Extracting skills from job postings

Hi! I am trying spaCy and Prodigy for the first time, I would like to make a NER model to extract skills from english text. I have some doubts about the correct workflow I should follow for this task.

These are the passages I've done so far:

  1. Created a new dataset with the command:
    python -m prodigy dataset linkedin_skills_dataset "NER skills dataset"

  2. Start NER manual annotation from a a text file (one sentence per line):
    python -m prodigy ner.manual linkedin_skills_dataset en_core_web_sm D:\jobs.txt --label "SKILL"

  3. Export the annotations:
    python -m prodigy db-out linkedin_skills_dataset /tmp

At this point I notice something strange in the output annotations. For example for the following sentence
We are looking for an expert Hadoop developer. where I've annotated the word Hadoop with the label SKILL, I got the following in the output file:

{"spans":[{"token_end":6,"end":35,"token_start":6,"label":"SKILL","start":29}],"answer":"accept","_view_id":"ner_manual","_input_hash":240160175,"tokens":[{"id":0,"start":0,"end":2,"text":"We"},{"id":1,"start":3,"end":6,"text":"are"},{"id":2,"start":7,"end":14,"text":"looking"},{"id":3,"start":15,"end":18,"text":"for"},{"id":4,"start":19,"end":21,"text":"an"},{"id":5,"start":22,"end":28,"text":"expert"},{"id":6,"start":29,"end":35,"text":"Hadoop"},{"id":7,"start":36,"end":45,"text":"developer"},{"id":8,"start":45,"end":46,"text":"."}],"text":"We are looking for an expert Hadoop developer.","_task_hash":1289245207,"_session_id":"linkedin_skills_dataset-default"}

Is it normal that all the tokens are included in the output? This seems different from the annotated file of this tutorial: Improve a Named Entity Model. This is in particular the first line:

{"text":"This was taken during the Easter celebrations at Real de Catorce, MX.","spans":[{"start":66,"end":68,"text":"MX","rank":0,"label":"PRODUCT","score":0.9525150387,"source":"core_web_sm","input_hash":19964311,"answer":"reject"}],"meta":{"section":"photography","score":0.9525150387},"_input_hash":19964311,"_task_hash":1331479932,"answer":"reject"}

From what I can see the tokens are not included, only the spans. Am I missing some parameter in the output command?

Also I would like to ask if for this task I should use a blank model or it is ok to start with pre-existing spaCy model like en_core_web_sm. If it is better to start with a blank model, which is the right command to do so?
I've tried omitting the spacy_model parameter in the ner.manual command but got an error:

python -m prodigy ner.manual linkedin_skills_dataset D:\jobs.txt --label "SKILL"

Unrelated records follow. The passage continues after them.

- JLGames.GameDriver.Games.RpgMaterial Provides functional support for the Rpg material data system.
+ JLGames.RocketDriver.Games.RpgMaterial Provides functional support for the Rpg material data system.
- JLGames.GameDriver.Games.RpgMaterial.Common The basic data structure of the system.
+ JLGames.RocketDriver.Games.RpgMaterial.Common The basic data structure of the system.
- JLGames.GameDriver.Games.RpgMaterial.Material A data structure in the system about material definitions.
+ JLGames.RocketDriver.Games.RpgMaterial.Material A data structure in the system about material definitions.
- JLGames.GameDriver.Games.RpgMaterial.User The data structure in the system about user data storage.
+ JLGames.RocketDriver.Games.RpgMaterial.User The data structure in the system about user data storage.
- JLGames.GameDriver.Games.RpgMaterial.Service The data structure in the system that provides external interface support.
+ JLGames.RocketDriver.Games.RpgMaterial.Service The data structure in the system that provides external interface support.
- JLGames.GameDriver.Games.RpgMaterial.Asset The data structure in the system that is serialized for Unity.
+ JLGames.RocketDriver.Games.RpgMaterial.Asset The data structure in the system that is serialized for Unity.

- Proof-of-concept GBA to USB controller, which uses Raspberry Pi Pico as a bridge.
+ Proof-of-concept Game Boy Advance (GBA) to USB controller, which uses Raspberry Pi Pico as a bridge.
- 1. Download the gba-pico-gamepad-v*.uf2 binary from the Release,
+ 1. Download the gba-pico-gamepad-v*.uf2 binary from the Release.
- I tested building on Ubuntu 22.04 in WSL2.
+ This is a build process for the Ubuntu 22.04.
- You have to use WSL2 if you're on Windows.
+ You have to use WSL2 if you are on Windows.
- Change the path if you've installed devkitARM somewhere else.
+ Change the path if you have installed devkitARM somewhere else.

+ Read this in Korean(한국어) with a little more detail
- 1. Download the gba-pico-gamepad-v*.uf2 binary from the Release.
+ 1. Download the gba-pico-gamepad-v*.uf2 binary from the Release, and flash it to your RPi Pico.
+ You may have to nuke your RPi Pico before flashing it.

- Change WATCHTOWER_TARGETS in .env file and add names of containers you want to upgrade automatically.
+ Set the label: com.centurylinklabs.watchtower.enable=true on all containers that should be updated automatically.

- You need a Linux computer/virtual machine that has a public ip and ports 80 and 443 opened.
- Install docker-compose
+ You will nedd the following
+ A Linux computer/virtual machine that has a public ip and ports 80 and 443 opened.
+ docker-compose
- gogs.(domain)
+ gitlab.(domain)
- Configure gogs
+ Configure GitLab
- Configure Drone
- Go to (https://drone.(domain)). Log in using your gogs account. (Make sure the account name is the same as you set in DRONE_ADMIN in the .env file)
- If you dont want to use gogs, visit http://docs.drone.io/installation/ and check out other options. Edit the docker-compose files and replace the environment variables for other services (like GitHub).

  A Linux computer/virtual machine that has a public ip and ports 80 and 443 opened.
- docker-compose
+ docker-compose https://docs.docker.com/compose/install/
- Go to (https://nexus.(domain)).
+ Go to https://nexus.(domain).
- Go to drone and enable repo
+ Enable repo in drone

Error: -> OSError: [E050] Can't find model 'D:\jobs.txt'. It doesn't seem to be a shortcut link, a Python package or a valid path to a data directory.

Thank you for any info!

1 Like

Hi! Your workflow looks good so far :slightly_smiling_face:

The "tokens" in the task data are only used in the ner.manual recipe and interface – you don't actually need them during training (assuming your tokenization rules don't change).

Having tokens available during manual annotation lets you highlight in a more "lazy" way – you can double-click a single word, or highlight half a word and the selection snaps to the token boundaries. And you'll also be able to spot tokenization issues that could lead to problems in the model. So the recipe adds the tokens for annotation, and the propery then just stays in the data.

Btw, this is also why you saw the error when you left out the model name: The ner.manual recipe needs some model that it only uses for tokenization. The model isn't updated as you annotate – that's something you can do in a later step in ner.batch-train.

If you want to start off with a blank model in ner.batch-train, you can either save it out in spaCy by running something like spacy.blank("en").to_disk("/path/to/model") and then using that path as the model argument. The latest version of Prodigy also supports a shortcut for this in ner.batch-train: instead of the model name, just pass in blank:en.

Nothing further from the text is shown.